To run the model, however, diffusive terms were added to the tracer advection equation for both physical and numerical reasons, that is, both to represent subgrid-scale mixing processes and to allow reasonably smooth fields at or near the grid scale. Laplacian diffusive terms in both the horizontal and vertical directions covered up many difficulties of the advection scheme, as long as the coefficients of diffusion were “large enough.”
During development of the National Center for Atmospheric Research (NCAR) version of the GFDL model (NCOM) as the ocean component of the global Climate System Model (CSM), two new mixing parameterizations were introduced. The first is due to Gent and McWilliams (1990), hereafter GM90, and is based upon a thickness mixing hypothesis that leads to bolus velocity terms in the tracer equation. This bolus advection is used in concert with a diffusive isopycnal mixing process as in Redi (1982). These terms produce tracer fluxes and flux divergences in all three dimensions. The second parameterization (Large et al. 1994, hereafter called the KPP scheme) handles vertical mixing in the upper ocean boundary layer but also includes a dependence upon the vertical density gradient and vertical shear of the horizontal velocity that can enhance deep mixing in convectively unstable regions. The model can then be run without convective adjustment but does include a background vertical diffusion.
As these mixing parameterizations were developed and tested, it was found that local extrema in the tracer fields had a much greater tendency to develop than in the standard horizontal–vertical diffusion schemes, especially in regions near overflows like the Mediterranean outflow from the Strait of Gibralter into the North Atlantic and the overflow in the Denmark Strait of the model. The amplitude of the unphysical extrema became larger as the horizontal resolution of the model was changed from 3° to 2° to 1° grid size. It became clear that this was a classic problem with centered spatial differencing in the presence of quite small local explicit mixing. The problem is exacerbated by the fact that the isopycnal mixing in NCOM tapers to zero in the presence of steep isopycnal slopes (which in overflow regions may be topographically defined). See Large et al. (1997) for a discussion of these tapering issues. As pointed out by Gerdes et al. (1991), the bottom topography can interact with vertical mixing to cause local extrema. The local Peclet number can also get substantially larger in localities with strong vertical velocities such as overflow locations.

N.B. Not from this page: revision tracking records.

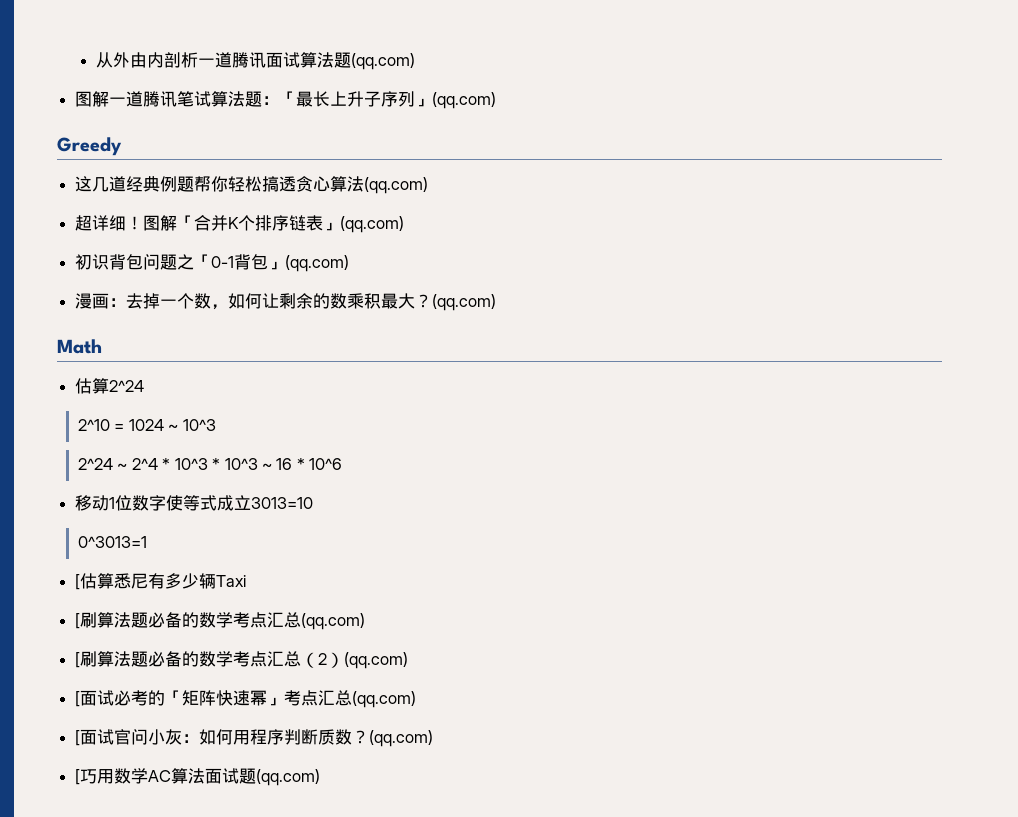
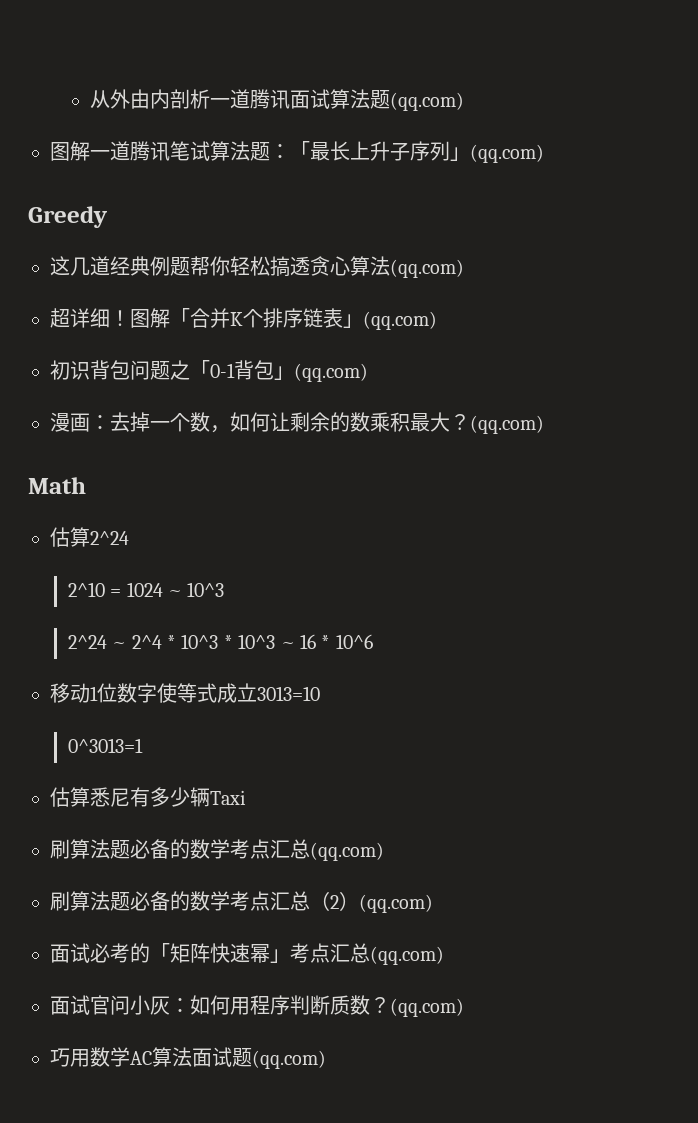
- [估算悉尼有多少辆Taxi
+ 估算悉尼有多少辆Taxi
- [刷算法题必备的数学考点汇总(qq.com)
+ 刷算法题必备的数学考点汇总(qq.com)
- [刷算法题必备的数学考点汇总（2）(qq.com)
+ 刷算法题必备的数学考点汇总（2）(qq.com)
- [面试必考的「矩阵快速幂」考点汇总(qq.com)
+ 面试必考的「矩阵快速幂」考点汇总(qq.com)
- [面试官问小灰：如何用程序判断质数？
+ 面试官问小灰：如何用程序判断质数？
- [巧用数学AC算法面试题(qq.com)
+ 巧用数学AC算法面试题(qq.com)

The problem of central differencing has been addressed in the context of the GFDL model before (Gerdes et al. 1991; Hecht et al. 1995; Farrow and Stevens 1995). The basic idea is to allow the numerical algorithm for advection to have an upstream-weighted form with a consequent loss of the variance preserving character of the original Bryan–Cox form. Leonard (1979) developed the basis for a whole host of such schemes that are accurate to third order spatially. Our scheme is a variant of his Quadratic Upstream Interpolation for Convective Kinematics (QUICK) scheme (Leonard 1979) and, although developed independently for a different parameter range (coarse resolution vs fine resolution), is identical to that of Farrow and Stevens (1995, hereafter FS95) as far as the spatial scheme is concerned. We chose, however, to stay with the time-stepping scheme already present in the GFDL model rather than the more complex predictor–corrector scheme of FS95.
Below we present the advection scheme and model results to show that such a scheme is useful and even necessary in global, noneddy-resolving models that include more complex mixing schemes like those of GM90 and KPP. Using a third-order upwind scheme makes possible high quality solutions with a minimum of smoothing of the large-scale fields.
2. The finite difference advection scheme
Let us focus first upon the spatial discretization of the advective term on the right-hand side of (1). We shall return to issues associated with time discretization later. Here we follow the notation of FS95. For simplicity in presentation we show here only the zonal part of the advection operator. The meridional and vertical terms have exactly comparable forms. Note, however, that the vertical grid is often highly variable in the vertical coordinate; that is, the Δz’s can vary by a factor of 10 to 20 times over the depth of the ocean, compared to order of two times in Δx or Δy. This will affect the details and interpretation of the upwind operator in an important way. Note also that the upwinding is done independently in each coordinate direction.
In order to write a single equation for (2) and at the same time identify the diffusive component of the upwind scheme, it is useful to combine the several CURV terms as follows (subscripts a and d stand for average and difference quantities).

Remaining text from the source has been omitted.